Vorsichtig zog Tomas ein vergilbtes Papier aus der Tasche, dem man ansah, wie oft er es in den letzten Jahren schon angesehen hatte. Als er das Bild betrachtete, stiegen ihm Tränen in die Augen. So sah es früher aus, Wasser, Bäume, Berge, einfach wunderschön, kein Vergleich zu heute.
„Vater!“, erschrocken zuckte der Gerufene zusammen und drehte sich um.
„Luna, musst du dich so anschleichen?“
Verlegen grinste das zierliche Mädchen ihn an: „Tut mir Leid, aber wir haben uns alle Sorgen gemacht, wo du bleibst.“
Mit einem lauten Plumps ließ sie sich neben ihn fallen. Neugierig schielte sie auf das Bild in Tomas’ Hand.
„Was hast du da, Vater?“
Er hatte schon mit dieser Frage gerechnet, immerhin hatte er Luna aufgezogen und kannte ihre ungeheuer große Neugierde.
„Das hier?“, lächelnd sah er zu ihr runter, „Das ist ein Bild von der Welt, wie sie früher war. Vor langer Zeit.“
„Früher?“, verwirrt schaute sie ihn an, „Heißt das, die Wüste sah mal anders aus?“
Nachdenklich hob Tomas seinen Blick und sah in den wolkigen Himmel auf.
„Ja, vor zehn Jahren sah die Welt so aus…“
Mit großen Augen betrachtete Luna das Bild und knabberte an ihrer Unterlippe, wie immer, wenn sie etwas nicht ganz verstand.
„Was ist das?“, mit einem Finger zeigte sie auf den Wald.
„Bäume, Wald…“, Tomas musste schlucken, das Mädchen und auch die anderen Waisen, die er nach diesem großen Unglück aufgezogen hatten, mussten auf so viele verzichten, alles, was sie kannten, waren die zerstörten Städte, die Wüste und den ständig grauen Himmel, „Früher gab es überall unterschiedliche Bäume. Linden, Ahorn, Tannen, Fichten, Eichen… Kirschbäume und so viele mehr.“
Eng schmiegte Luna sich an ihn und sah zu ihm hoch: „Erzähl mir mehr darüber. Was ist passiert? Wohin sind die Bäume verschwunden?“
„Vor zehn Jahren sah fast die ganze Erde so aus. Es gab Ozeane, die voll mit Wasser waren…“
„So wie auf dem Bild hier?“, fragend deutete das Mädchen auf den See.

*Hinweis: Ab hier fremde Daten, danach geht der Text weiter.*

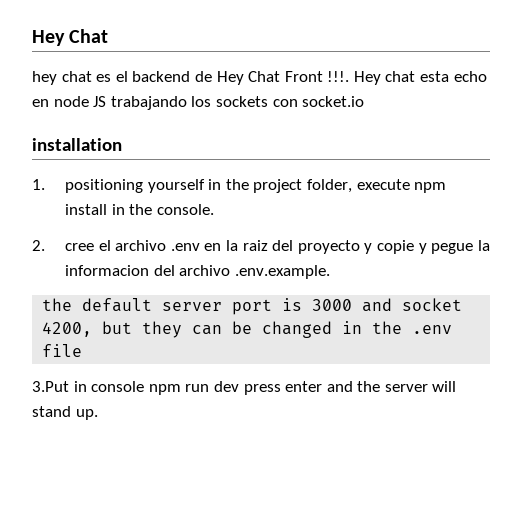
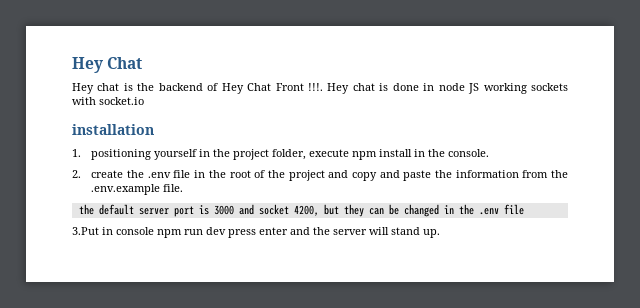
[32,71,212,85] hey chat es el backend de -> [72,83,219,94] Hey chat is the backend of
[420,71,487,82] [32,96,298,110] esta echo en node JS trabajando los sockets con -> [379,83,569,94] [72,97,96,105] is done in node JS working sockets with
[65,240,490,254] [65,265,330,279] cree el archivo .env en la raiz del proyecto y copie y pegue la informacion del archivo .env.example. -> [91,170,568,181] [91,184,184,195] create the .env file in the root of the project and copy and paste the information from the .env.example file.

„Nein, noch viel mehr Wasser, das hier ist nur ein kleiner Teil davon“, Tomas lächelte leicht, „Aber es gab auch da schon die Wüste. Nur war sie viel kleiner als heute. Hier, wo wir jetzt sitzen, war früher dieser See von dem Bild und die Berge.“
„Aber wo ist das Ganze hin?“
„Es gab einen Krieg. Damals lebten Millionen, nein, Milliarden von Menschen auf der Erde und einige davon haben einen Krieg ausgelöst.“
Immer heftiger knabberte Luna an der Unterlippe: „Was ist ein Krieg?“
„Das Schlimmste, was einem Menschen passieren kann. Viele Menschen kämpfen gegeneinander.“
„Haben die etwas Superkräfte, dass sie die ganzen Bäume und die Berge und den See zerstören konnten?“, gespannt und aufgeregt sah sie ihn an und Tomas musste bei diesem Blick laut lachen.
„Nein, Kleines, Superkräfte haben sie keine“, immer noch schmunzelnd strich er ihr über das weiche Haar, „Aber Super-Waffen. Waffen, die die ganze Erde zerstört haben.“
Schweigend betrachtete Luna das Bild. Dann gab sie es Tomas zurück und gab ihm einen Kuss auf die Wange: „Ich bin froh, dass wir dich haben. Bleib nicht zu lange hier oben, die anderen vermissen dich schon, Vater.“
Dann ging sie winkend davon. Tomas sah ihr hinterher und wandte dann den Blick wieder nach vorne. Nachdem er sicher war, dass sie weg war, sackte er ganz in sich zusammen und lachte bitter auf. Ja, ein Glück, dass die Kinder ihn hatten.
Kopfschüttelnd sah er auf den Boden. Kein Glück, nichts… Er war schuld, er hatte die Zerstörung eingeleitet, er hatte an der Waffe gesessen, er hatte sie aktiviert, er, Leutnant Tomas D. Johnson. Alles war seine Schuld.
Mit einem Wutschrei zerriss er das Bild. Was brachte diese Erinnerung? Er musste lernen, in der Gegenwart zu leben und er musste seinen Schützlingen endlich die Wahrheit sagen. Ihnen alles erzählen, alles…
Langsam stand er auf und klopfte den Sand von seinen Hosen. Tief durchatmend ging er zu den Treppen ihres Quartiers. Es war an der Zeit für die Wahrheit, die ganze Wahrheit.